Everyone wants to know “what’s the hardest thing to learn in French?”

As a native French speaker, I hesitated. What was difficult for me will be completely different for an English speaker who learns French as a second language. It will also be different depending on what level you are at in your journey and what other languages you’ve been exposed to.

To put it simply: everyone learns differently.

What is easy for one person may seem difficult for another. But, in an effort to answer this eternal question, I’ve come up with 6 contenders for The Hardest Thing to Learn in French.

Each one is sorted into three categories:

  • Beginner
  • Intermediate
  • Advanced

Have a read through the list and let us know which one you think is the hardest.


Beginner

Pronunciation

As you start your French journey, you’ll begin to discover that the sounds you use in every day English are very different to the kinds of sounds you need to speak French. Many adult learners struggle to shape their mouth correctly to create these sounds.

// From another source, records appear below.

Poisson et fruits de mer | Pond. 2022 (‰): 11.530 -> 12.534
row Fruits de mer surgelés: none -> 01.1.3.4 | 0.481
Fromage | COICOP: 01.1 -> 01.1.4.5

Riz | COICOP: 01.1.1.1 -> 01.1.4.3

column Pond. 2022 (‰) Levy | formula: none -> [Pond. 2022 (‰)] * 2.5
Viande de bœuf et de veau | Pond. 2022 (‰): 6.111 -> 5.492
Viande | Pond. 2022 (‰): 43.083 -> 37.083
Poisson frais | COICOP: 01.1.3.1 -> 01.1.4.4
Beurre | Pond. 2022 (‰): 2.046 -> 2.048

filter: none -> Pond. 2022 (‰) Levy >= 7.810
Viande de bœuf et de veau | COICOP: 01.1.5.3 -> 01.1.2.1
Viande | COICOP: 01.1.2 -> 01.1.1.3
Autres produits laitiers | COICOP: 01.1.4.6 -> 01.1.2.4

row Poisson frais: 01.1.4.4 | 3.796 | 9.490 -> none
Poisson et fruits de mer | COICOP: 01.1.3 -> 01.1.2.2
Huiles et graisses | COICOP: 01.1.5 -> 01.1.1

Without a good teacher, it can be tricky to learn how to shape your mouth, tongue and throat to produce these new sounds.

Framework

As a lifelong teacher, I have noticed a trend in English schooling where students tend to skip over the technical framework of their native language i.e. different parts of the sentence structure and different tyoes of sentences. Paired with technical gramar jargon, this can make it difficult to understand a new concept.

Affirmatives, negatives, interrogatives, pronouns and articles, adjectives and adverbs, compound tenses and reflexive verbs… if we don’t know what these mean in English,understanding them in French becomes extra difficult, non? I often hear students complain ‘I wish we were taught grammar when I was at school’. Chances are you’ll learn it in parralel with your French lessons.


Intermediate

Grammar

By this intermediate stage, many learners will have encountered around 5-15 tenses and have learned how to conjugate verbs in many ways. Some may even have memorised the rules for conjugation plus the fiddly exeptions.

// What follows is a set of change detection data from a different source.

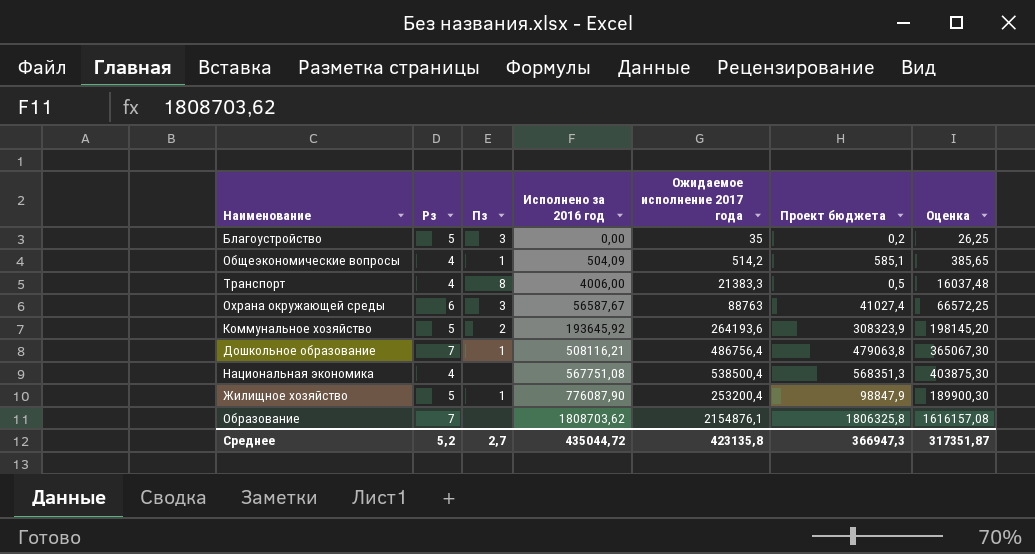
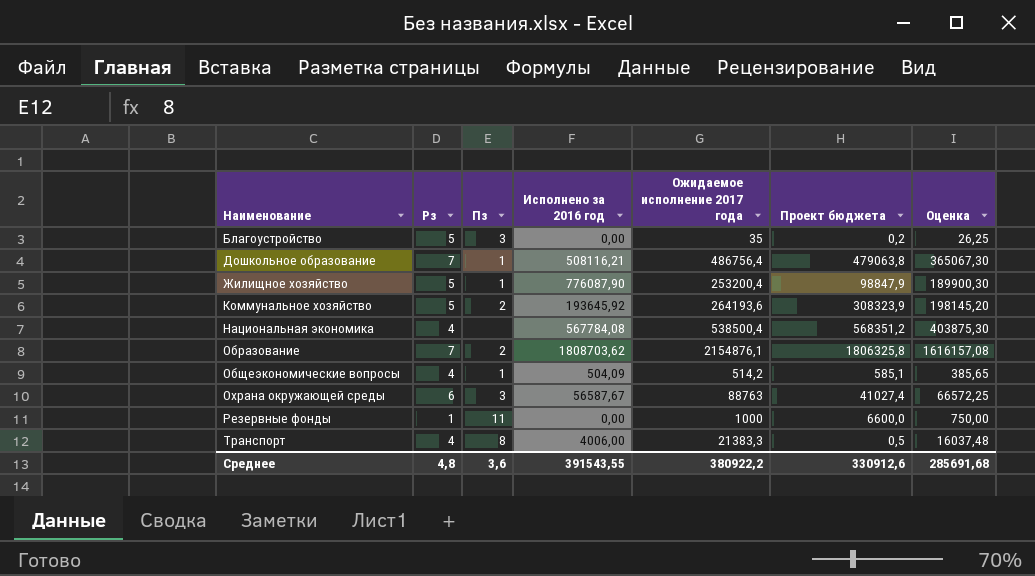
row order: Исполнено за 2016 год ascending -> Наименование ascending
Национальная экономика | Исполнено за 2016 год: 567751,08 -> 567784,08
Национальная экономика | Проект бюджета: 568351,3 -> 568351,2
Образование | Пз: none -> 2
row Резервные фонды: none -> 1 | 11 | 0,00 | 1000 | 6600,0 | 750,00
Среднее | Рз: 5,2 -> 4,8
Среднее | Пз: 2,7 -> 3,6
Среднее | Исполнено за 2016 год: 435044,72 -> 391543,55
Среднее | Ожидаемое исполнение 2017 года: 423135,8 -> 380922,2
Среднее | Проект бюджета: 366947,3 -> 330912,6
Среднее | Оценка: 317351,87 -> 285691,68

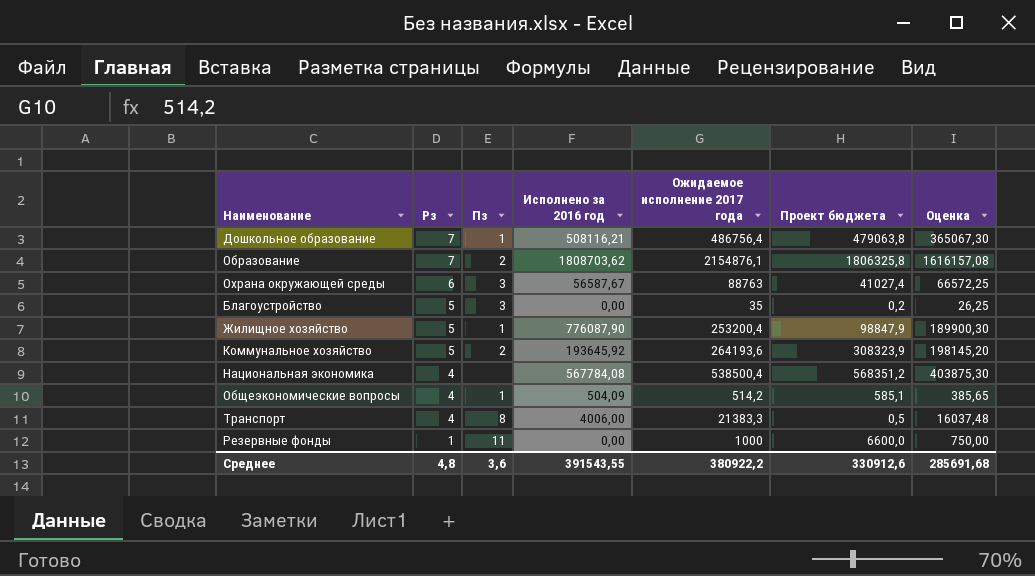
row order: Наименование ascending -> Рз descending

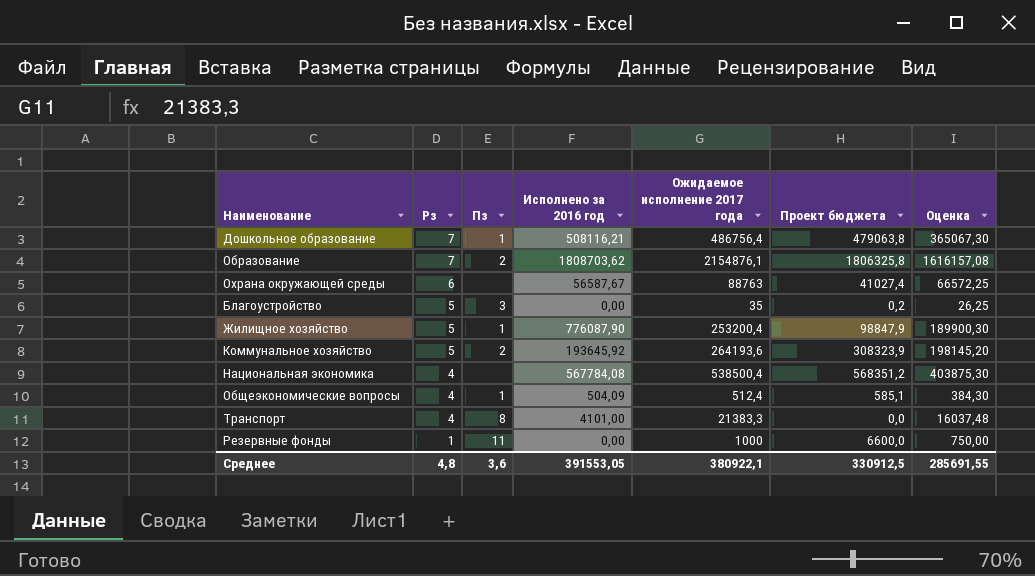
Охрана окружающей среды | Пз: 3 -> none
Общеэкономические вопросы | Ожидаемое исполнение 2017 года: 514,2 -> 512,4
Общеэкономические вопросы | Оценка: 385,65 -> 384,30
Транспорт | Исполнено за 2016 год: 4006,00 -> 4101,00
Транспорт | Проект бюджета: 0,5 -> 0,0
Среднее | Исполнено за 2016 год: 391543,55 -> 391553,05
Среднее | Ожидаемое исполнение 2017 года: 380922,2 -> 380922,1
Среднее | Проект бюджета: 330912,6 -> 330912,5
Среднее | Оценка: 285691,68 -> 285691,55

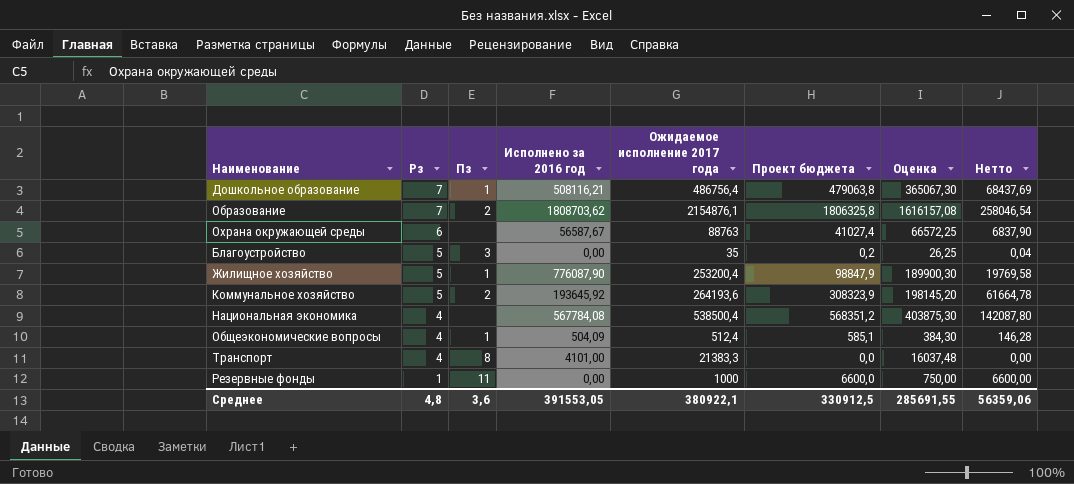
column Нетто | formula: none -> [Проект бюджета] / [Рз]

The struggle comes from trying to move fluidly between different tenses in conversation, without losing flow. This can make conversation clunky and slow, and some students may avoid conversation practice at this stage. (if you struggle with this, check out our French verb tense lookup guide)

Synonyms

Progressing to intermediate also means learning new ways to say the same or similar things. Synonyms, or words that share the same meaning, will become a key part of your new vocabulary training at this stage.

You’ll expand your repertoire to talk about the same general topics like work, family, hobbies.  You may lose that “new and shiny” feeling, and everything becomes a matter or refining how you express yourself so it can be a hard thing to accept and invest your energy in.

Don’t worry you’ll also usually add new topics like current affairs, feelings, people’s behaviours etc. So don’t doubt yourself during this intermediate stage, it’s all about refining and practicing.


Advanced

Speed & Flow

As students begin to reach an advanced level, they’re learning to assemble fancier sentences quickly. A key part of this is learning to adapt to a speed and flow. This means no longer being stuck in the constant micro decision-making process:

Which tense should I use? Which subject? Am I conjugating this verb properly? What’s that word again? Am I using the right pronoun? Is it in the right position?

Practice and exposure to new words and phrases is the only way to improve your speed and flow.

Understanding spoken French

Arguably the most difficult part of learning French is learning to understand others. This is especially hard because the amount of words a native French speaker knows will always outpace a French learner, even at an advanced level. A native speaker will use colloquialisms and idioms, and may even use modern, slang or “street French” – a type of French commonly used in conversation amongst natives and in movies, but isn’t taught in books.

Learning to understand only comes from repeated practice, ideally with a range of conversation partners, different accents, different speeds of speech…

Each French student will struggle with something different.

And each student may struggle with different things at different parts of their learning journey. This is totally normal, each level has different challenges!